Le général Endriartono Sutarto, le chef de l'armée, a bien fait d'affirmer vouloir assurer la sécurité des quelque 2 000 civils étrangers actuellement en mission humanitaire dans la province dévastée. En tant qu'hôte, l'Indonésie est responsable de leur sécurité et de leur protection. Aussi restrictif que cela puisse paraître, il est raisonnable d'exiger que les volontaires étrangers soient escortés par les militaires indonésiens lors de leurs déplacements hors de Banda Atjeh [le chef‑lieu de la province]. Car la guerre se poursuit [entre l'armée et la guérilla séparatiste]. Beaucoup d'humanitaires n'ont apparemment pas conscience des risques.

Dans le même temps, le gouvernement a annoncé que la présence étrangère ne durerait pas plus de trois mois. Or, comme le montre l'émission de radio évoquée ci‑dessus, beaucoup doutent que ces mesures restrictives ne visent qu'à protéger les étrangers. Les généraux ont reconnu qu'ils ne disposaient pas de ressources suffisantes pour mener à bien la reconstruction et qu'ils avaient donc besoin de l'aide étrangère. Alors, pourquoi le général Endriartono Sutarto a‑t‑il pris une décision aussi controversée ?

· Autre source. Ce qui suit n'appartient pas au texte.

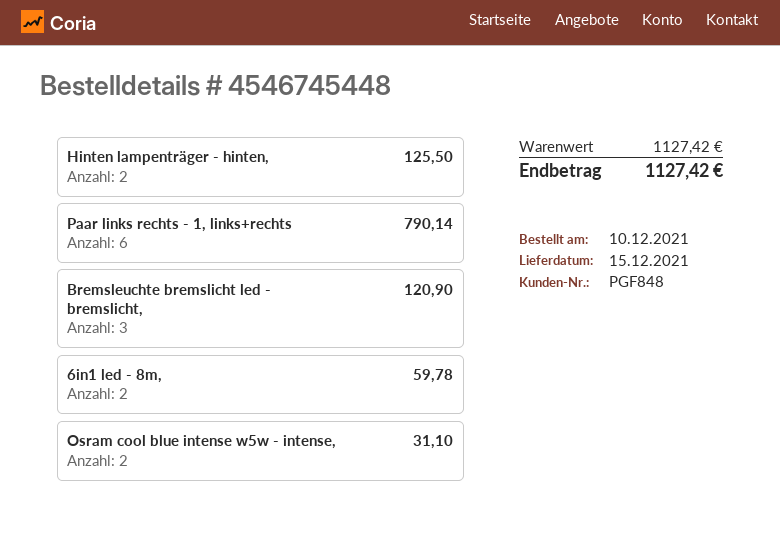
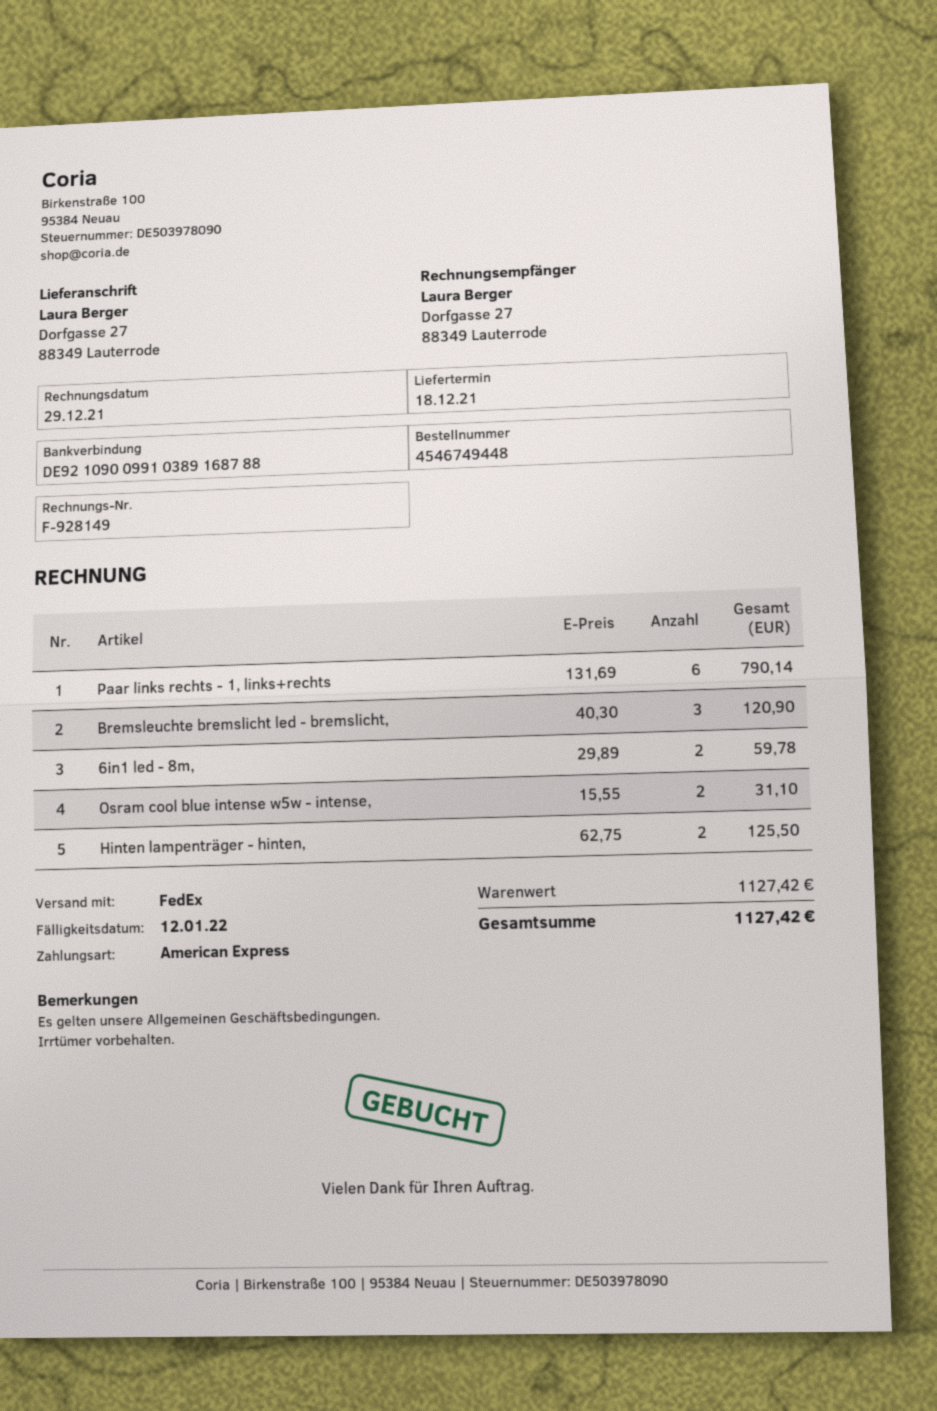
order number: 4546745448 -> 4546749448
delivery date: 2021-12-15 -> 2021-12-18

Malgré les réactions des auditeurs lors de l'émission, il apparaît, à la lecture des médias locaux, que la xénophobie grandit dans le pays, du moins dans certains secteurs de la société. Nous acceptons l'aide des étrangers, mais dans le même temps nous nous méfions d'eux et n'éprouvons aucune reconnaissance à leur égard. Quand on voit les reportages télévisés, il est évident que la population d'Atjeh les a bien accueillis, y compris les soldats américains. Ce sont ceux qui vivent loin de ces victimes reconnaissantes qui remettent en question la présence de ces étrangers que les sinistrés considèrent comme des sauveurs. Ce genre d'attitude prouve que beaucoup d'entre nous n'ont aucune compassion pour nos frères et soeurs d'Atjeh. C'était déjà le cas quand ils étaient opprimés par le gouvernement, et cela continue aujourd'hui alors qu'ils luttent pour survivre au milieu de cette horrible calamité. Nous espérons vraiment que les déclarations négatives, la xénophobie et le manque de reconnaissance affiché par certains membres de la société ne décourageront pas ces bons samaritains. Le pays a besoin de leur aide et leur est sincèrement reconnaissant.